What is next and how does Bitcoin fit in?

Currently, amid the Covid-19 pandemic inflation across OECD countries has been dropping to low levels indicating a period of deflation ahead. With lockdowns and social distancing implemented, many losing their jobs logically the economic growth of nations is haltered and productions are slowing or even coming to halt, which could fuel increases in price. Concerns have been voiced, that the effects of the pandemic could lead to a deflationary spiral, that would be hard to escape.

Even when lockdowns are lifted, demand is not expected to pick up to pre-lockdown levels? Will you really buy as many clothes as you would have before or spend that many nights out with friends bar-hopping?

However, with central banks offering unprecedented support to businesses and individuals, inflation could follow after a phase of deflation.

Whichever it is, it makes sense to put your eggs in different baskets. Traditionally, investors were advised to hedge against inflation with commodities, etfs or gold. With Bitcoin they have an alternative to all those. Let’s see how Bitcoin could be valuable during inflation and deflation.

Bitcoin during Inflation

The narrative of Bitcoin as a hedge against inflation has been pushed by Bitcoin maximalists since its inception in 2008. What speaks for Bitcoin as a value maintaining asset is that its supply is fixed with a total of 21 million maximum. Therefore, if demand increases the price should follow.

“Bitcoin can be best understood as distributed software that allows for transfer of value using a currency protected from unexpected inflation without relying on trusted third parties” — Saiffedean Ammous

Currently, new Bitcoin are still created every day. However, even the issuance of BTC issued per Block is declining pushing its inflation to lower levels with each halving.

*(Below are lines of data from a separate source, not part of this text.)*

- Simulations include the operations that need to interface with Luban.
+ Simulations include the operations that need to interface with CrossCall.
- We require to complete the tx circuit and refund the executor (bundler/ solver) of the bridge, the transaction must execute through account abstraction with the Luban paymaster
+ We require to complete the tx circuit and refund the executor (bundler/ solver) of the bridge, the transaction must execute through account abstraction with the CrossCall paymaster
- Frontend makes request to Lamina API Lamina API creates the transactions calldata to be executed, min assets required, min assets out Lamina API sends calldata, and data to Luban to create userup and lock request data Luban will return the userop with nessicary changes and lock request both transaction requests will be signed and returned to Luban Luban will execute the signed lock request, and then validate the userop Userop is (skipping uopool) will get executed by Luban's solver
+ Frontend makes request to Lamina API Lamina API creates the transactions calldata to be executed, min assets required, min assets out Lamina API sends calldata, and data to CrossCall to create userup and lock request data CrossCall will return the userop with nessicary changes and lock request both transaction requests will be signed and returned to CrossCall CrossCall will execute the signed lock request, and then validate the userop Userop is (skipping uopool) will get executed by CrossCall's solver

Additionally, more than 20% of the Bitcoin supply is assumed to be lost due to traders losing private keys or accidentally throwing away the wrong hard drive.

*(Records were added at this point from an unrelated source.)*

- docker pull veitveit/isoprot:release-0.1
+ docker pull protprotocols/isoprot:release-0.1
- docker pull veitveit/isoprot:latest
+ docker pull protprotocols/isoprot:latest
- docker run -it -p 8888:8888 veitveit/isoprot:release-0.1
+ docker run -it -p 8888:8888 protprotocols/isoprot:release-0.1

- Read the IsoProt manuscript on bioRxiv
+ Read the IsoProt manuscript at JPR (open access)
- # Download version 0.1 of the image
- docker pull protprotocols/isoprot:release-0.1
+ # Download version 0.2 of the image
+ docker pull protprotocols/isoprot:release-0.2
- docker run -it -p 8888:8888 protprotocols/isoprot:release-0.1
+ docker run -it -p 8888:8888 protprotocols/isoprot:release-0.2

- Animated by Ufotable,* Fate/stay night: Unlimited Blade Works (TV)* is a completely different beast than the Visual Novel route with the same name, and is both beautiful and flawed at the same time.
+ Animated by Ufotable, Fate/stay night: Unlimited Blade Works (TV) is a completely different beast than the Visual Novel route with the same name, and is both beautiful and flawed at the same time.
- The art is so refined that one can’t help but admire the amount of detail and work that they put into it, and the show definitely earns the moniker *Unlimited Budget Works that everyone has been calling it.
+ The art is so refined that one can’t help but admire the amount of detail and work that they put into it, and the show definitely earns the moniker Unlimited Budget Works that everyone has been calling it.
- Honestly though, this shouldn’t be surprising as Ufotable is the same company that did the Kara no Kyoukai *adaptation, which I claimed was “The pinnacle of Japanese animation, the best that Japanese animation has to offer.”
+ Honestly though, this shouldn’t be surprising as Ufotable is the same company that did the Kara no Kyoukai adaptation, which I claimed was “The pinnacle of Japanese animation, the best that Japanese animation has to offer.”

From the BTC inflation chart from

Another benefit of Bitcoin is that it’s a trustless system held up by a decentralized network of nodes that cannot be controlled by one single party. What we see in many countries with very high inflation is that the public loses trust in their government and their banks. Therefore, it doesn’t come as a surprise, that Bitcoin and other cryptocurrencies have increasingly been used across Latinamerica where many countries struggle with inflation and corrupt governments.

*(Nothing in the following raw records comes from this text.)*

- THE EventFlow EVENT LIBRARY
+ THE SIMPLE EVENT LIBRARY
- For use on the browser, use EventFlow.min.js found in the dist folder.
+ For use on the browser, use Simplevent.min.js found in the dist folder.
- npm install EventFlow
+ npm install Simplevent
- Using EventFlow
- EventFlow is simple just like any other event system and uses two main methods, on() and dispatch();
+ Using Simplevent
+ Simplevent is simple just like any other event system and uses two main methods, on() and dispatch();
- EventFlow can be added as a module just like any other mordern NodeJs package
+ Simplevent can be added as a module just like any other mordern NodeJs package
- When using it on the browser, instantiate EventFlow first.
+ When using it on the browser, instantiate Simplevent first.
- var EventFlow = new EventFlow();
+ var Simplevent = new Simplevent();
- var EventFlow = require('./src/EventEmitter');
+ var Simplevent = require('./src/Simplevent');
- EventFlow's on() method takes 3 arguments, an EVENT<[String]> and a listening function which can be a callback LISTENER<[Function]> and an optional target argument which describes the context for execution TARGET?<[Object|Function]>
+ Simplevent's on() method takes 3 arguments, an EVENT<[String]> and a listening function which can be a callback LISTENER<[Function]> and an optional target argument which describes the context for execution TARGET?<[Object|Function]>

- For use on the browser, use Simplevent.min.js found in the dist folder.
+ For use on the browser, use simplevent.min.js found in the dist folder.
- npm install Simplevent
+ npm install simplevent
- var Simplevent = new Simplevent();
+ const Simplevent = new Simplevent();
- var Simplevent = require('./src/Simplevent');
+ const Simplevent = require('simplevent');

Despite major price swings in the history of Bitcoin, 75% of current bitcoin addresses are making money. Interesting is also that 65% of the addresses have held their Bitcoin for more than 1 year, which could indicate that it’s already seen as a store of value.


Bitcoin during deflation

It’s pretty obvious how Bitcoin makes sense in an inflationary environment in particular as a store of value. Yet, could it also be a good investment during deflation?

During deflation, cash is king as it appreciates in value. This means people will be more comfortable keeping their savings in cash and could lead to traders liquidating their positions to keep it in cash instead.

Nevertheless, that doesn’t necessarily have to apply to Bitcoin. Even if Bitcoin trades in a tight range, it’s purchasing power would increase together with the purchasing power of the dollar, making it more valuable for real-world use. And with all of us realizing the importance of digital to us, this could push acceptance of Bitcoin as a Medium of Exchange.

One danger of deflation is that it leads to negative interest rates. If banks start charging their customers for keeping their savings, investors could start looking for other assets with zero-yield where Bitcoin would be a viable alternative.

All in all, Inflation and Deflation are both scenarios that could be triggered by the ongoing health crisis. Whichever it will be, Bitcoin is a viable alternative to hedge against inflation, but also doesn’t lose its value proposition in a deflationary time — in particular when negative interest rates become reality.

This is not to say, that you should keep all your savings in BTC if you’re not comfortable with it. You could start with just a small amount and see how it goes. Why don’t you turn 5% of your monthly salary into Bitcoin for a few months and see how it goes?